**MATERIAL SHOWN**
________________

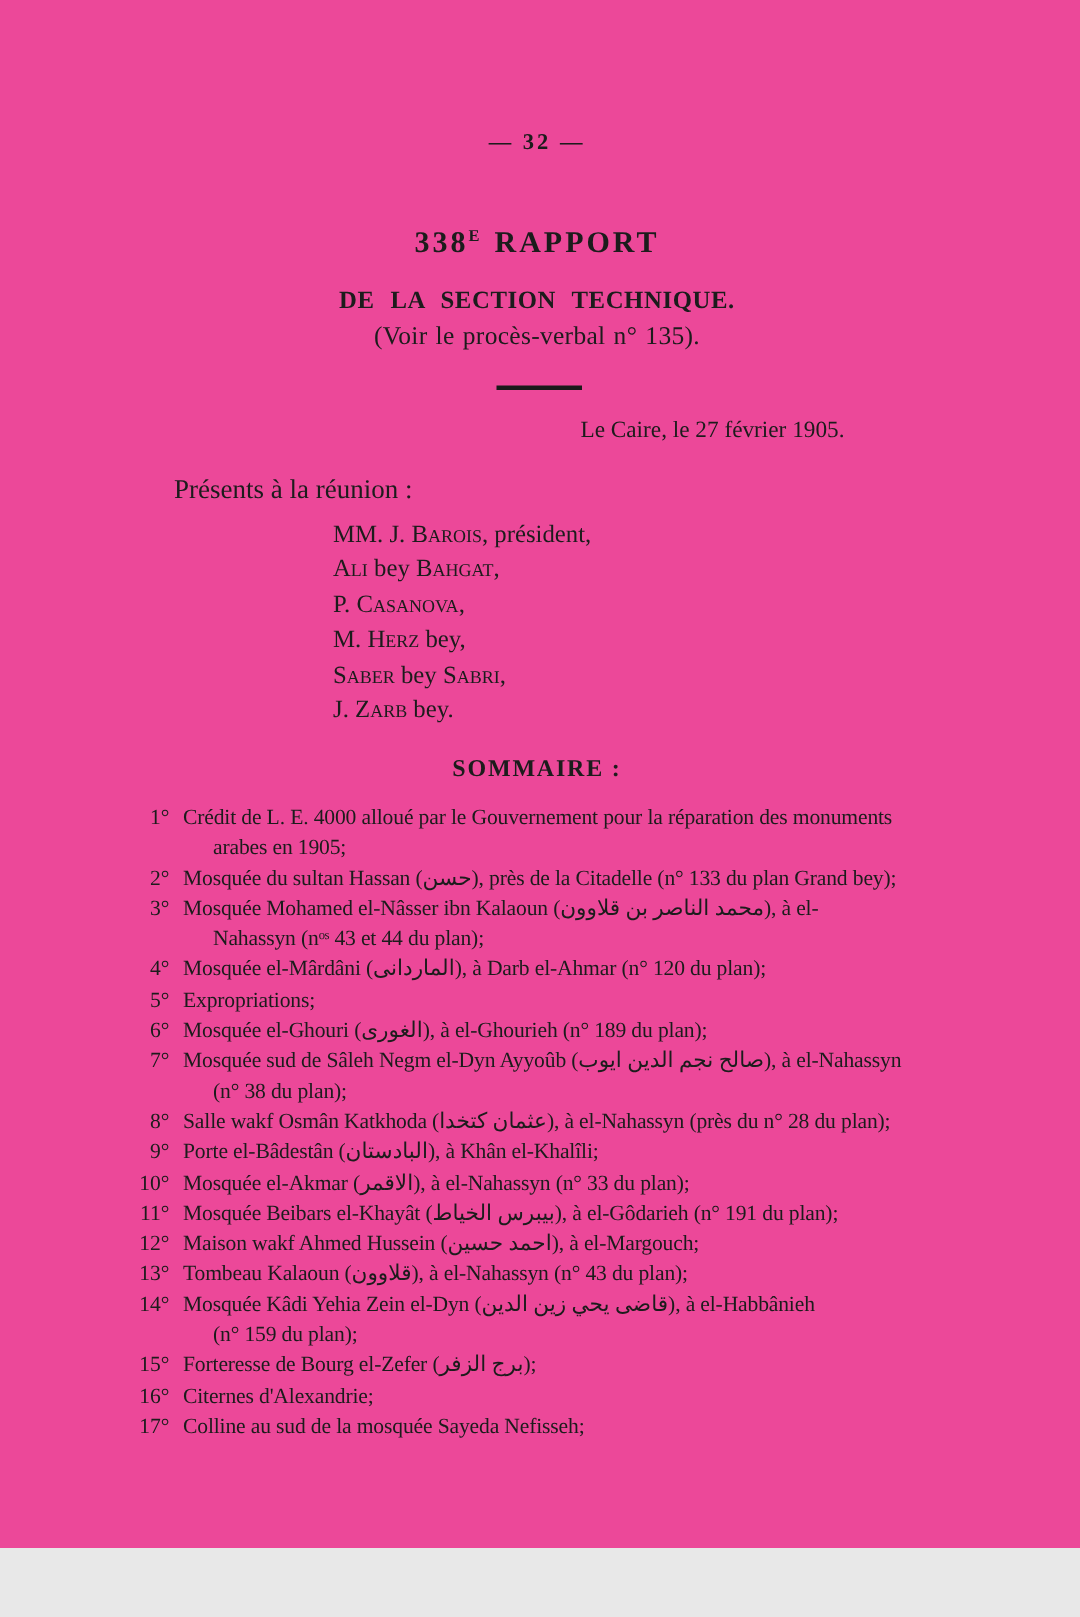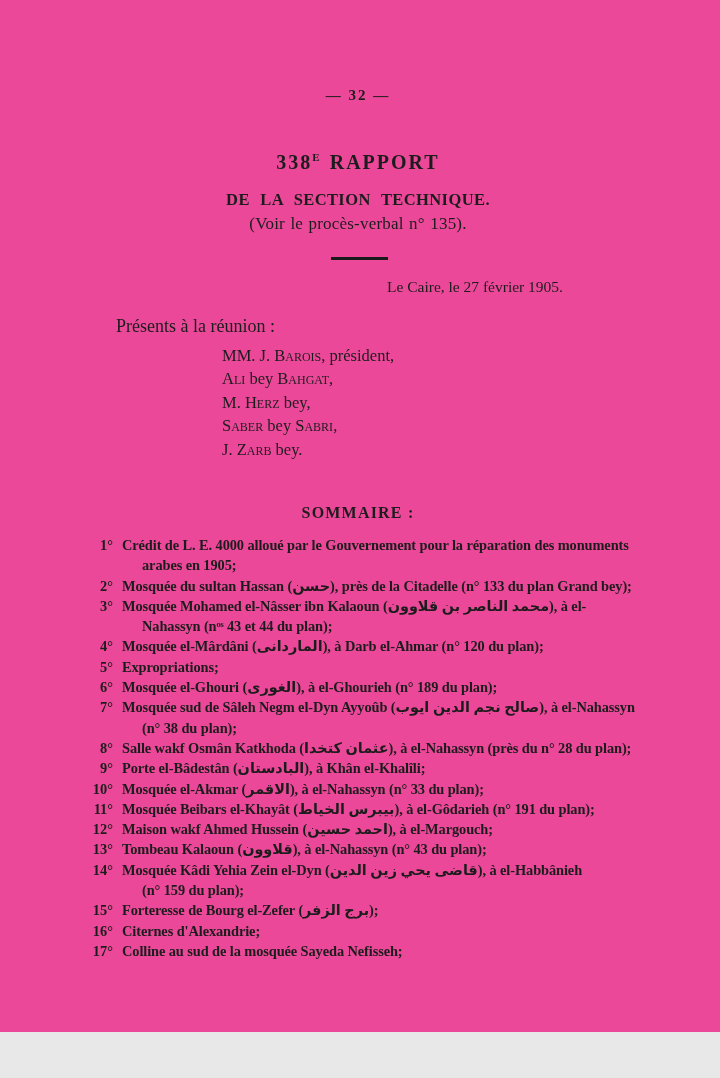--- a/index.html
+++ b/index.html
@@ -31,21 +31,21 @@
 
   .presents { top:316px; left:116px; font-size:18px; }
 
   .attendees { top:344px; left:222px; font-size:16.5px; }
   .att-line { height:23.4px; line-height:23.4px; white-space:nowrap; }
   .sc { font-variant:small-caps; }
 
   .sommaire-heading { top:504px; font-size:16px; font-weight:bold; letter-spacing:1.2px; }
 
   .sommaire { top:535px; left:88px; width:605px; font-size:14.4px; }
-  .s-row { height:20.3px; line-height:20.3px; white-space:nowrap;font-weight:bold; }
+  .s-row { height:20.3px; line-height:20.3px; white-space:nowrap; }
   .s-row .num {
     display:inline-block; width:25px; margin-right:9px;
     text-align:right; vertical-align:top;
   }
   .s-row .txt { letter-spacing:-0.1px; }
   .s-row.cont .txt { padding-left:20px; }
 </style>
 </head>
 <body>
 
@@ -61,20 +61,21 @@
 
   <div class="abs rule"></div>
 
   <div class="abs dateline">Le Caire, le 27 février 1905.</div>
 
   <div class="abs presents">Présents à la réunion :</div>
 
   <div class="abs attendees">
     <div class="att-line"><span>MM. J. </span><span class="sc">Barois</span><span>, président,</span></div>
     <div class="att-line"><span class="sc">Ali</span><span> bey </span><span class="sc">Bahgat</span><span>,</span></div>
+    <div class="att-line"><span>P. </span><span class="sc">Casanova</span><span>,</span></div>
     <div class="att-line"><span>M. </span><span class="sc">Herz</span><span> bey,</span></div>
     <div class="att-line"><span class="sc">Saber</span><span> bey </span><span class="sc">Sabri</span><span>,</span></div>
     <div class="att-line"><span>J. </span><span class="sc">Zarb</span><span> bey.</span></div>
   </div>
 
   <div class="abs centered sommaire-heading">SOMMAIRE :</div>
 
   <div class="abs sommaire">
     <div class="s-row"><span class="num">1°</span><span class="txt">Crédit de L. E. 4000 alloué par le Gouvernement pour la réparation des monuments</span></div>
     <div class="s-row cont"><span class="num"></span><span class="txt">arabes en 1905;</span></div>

________________

Copy every line of the data above in which the string "sommaire" appears.

   .sommaire-heading { top:504px; font-size:16px; font-weight:bold; letter-spacing:1.2px; }
   .sommaire { top:535px; left:88px; width:605px; font-size:14.4px; }
   <div class="abs centered sommaire-heading">SOMMAIRE :</div>
   <div class="abs sommaire">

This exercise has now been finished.